As much as we might talk about looking forward to the beginning of one year in order to forget about the atrocities accumulated during the previous 12 months, the truth is that all calendar years bring with them an arsenal of exploding curve balls. They are ready-made to fire off in our individual, or collective, directions at some point before the just-arrived year ends and totally demolish our carefully-designed plans and strategies.
I never expect anything less but am also inclined to hope for better. With all the awareness raised during the last several years to correct gun violence in American communities in general, and as a major cause of death among African Americans in particular, it was not unreasonable to think 2016 might show some significant improvements. It hasn’t.

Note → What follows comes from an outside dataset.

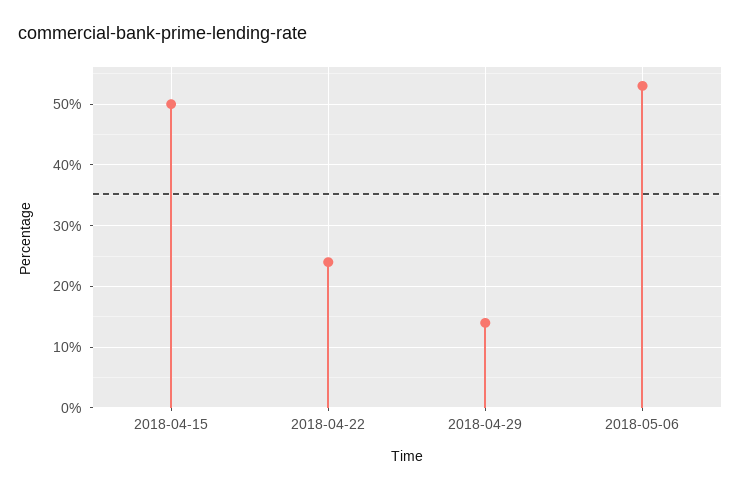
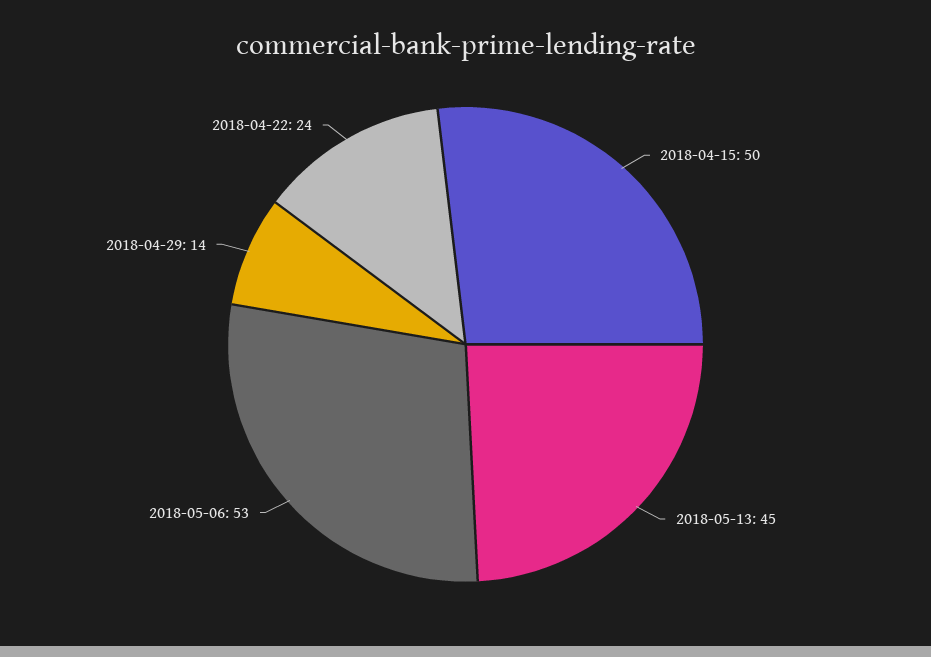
2018-05-13: none -> 45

Mounting death tolls in cities like Chicago and Savannah are one part of the reason 2016 has not proven any more promising than 2015. Accumulating deaths from excessive force used by police, as in the cases of Keith Lamont Scott in Charlotte, NC, and Terence Crutcher in Tulsa, Oklahoma, is another. Growing interest in Campaign Zero does offer a reason to believe in better possibilities but the best ideas are only as valuable as an individual’s or community’s willingness to commit real time and resources to its application.

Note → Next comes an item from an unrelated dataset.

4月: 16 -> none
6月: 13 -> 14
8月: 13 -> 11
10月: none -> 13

At this point marking three-quarters of the way through the year 2016 and inching ever-closer to the election of a new president in the United States, I feel as if more than the usual number of curve balls have been blazing like meth-infused comets from corner to corner of the global community. From the refugee crisis and the never-ending heartbreak known as Syria to the political uncertainty presented by Brexit and the forthcoming presidential election in the United States, the word volatile seems a fairly good one to describe the current 2016 state of affairs.

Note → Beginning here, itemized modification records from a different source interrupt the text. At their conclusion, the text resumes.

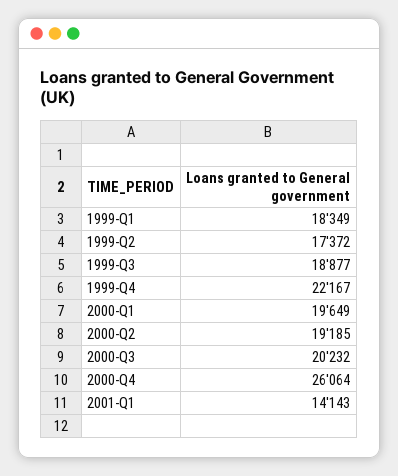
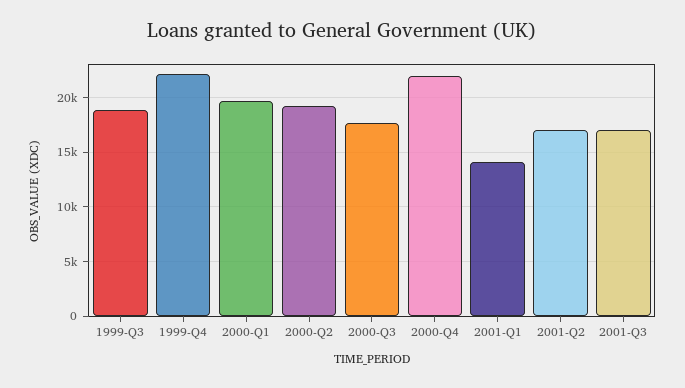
1999-Q1: 18349 -> none
1999-Q2: 17372 -> none
2000-Q3: 20232 -> 18000
2000-Q4: 26064 -> 22000
2001-Q2: none -> 17000
2001-Q3: none -> 17000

The Job Facing Voters in 2016
Any number of political pundits have offered theories on why and how Donald Trump was able to secure the Republican nomination for the presidency. Most Americans know it came down to one thing: money.
In the U.S. and elsewhere overflows of cash, stock, and real estate often equate to political clout and social influence. Yet even with that awareness I was among those who found it incomprehensible that millions of people were supporting his bid for the highest office in the land and could actually put him there. What were/are they thinking? That he would revive his Apprentice reality show and invite them on as contestants?
A particularly scary moment came when Mr. Trump’s team received a suggestion that it adopt one of my quotes as a campaign slogan. How was that supposed to work? But whereas one political strategist proposed use of a certain quote to promote the Great Donald, cartoonist Vishavjit Singh adopted a different quote from my work to use in his #SendSikhNoteToTrump campaign. Funny how quotations lend themselves to different interpretations and applications.
And Then There’s Madame Secretary Clinton
Is Hillary Rodham Clinton necessarily a better candidate for the U.S. presidency than Donald Trump? Polls indicate many Americans feel she is the better available option but also imply the best possible choices are currently not on the ballots. Maybe that’s worth thinking about.
Maybe it is also worth considering that, at some point, history is bound to have its say regarding the matter of a woman president in America. How is that Germany, Great Britain (twice now), Australia, Brazil, Liberia, and any number of others all reached that point before the country so frequently proclaimed as the greatest democracy in the world?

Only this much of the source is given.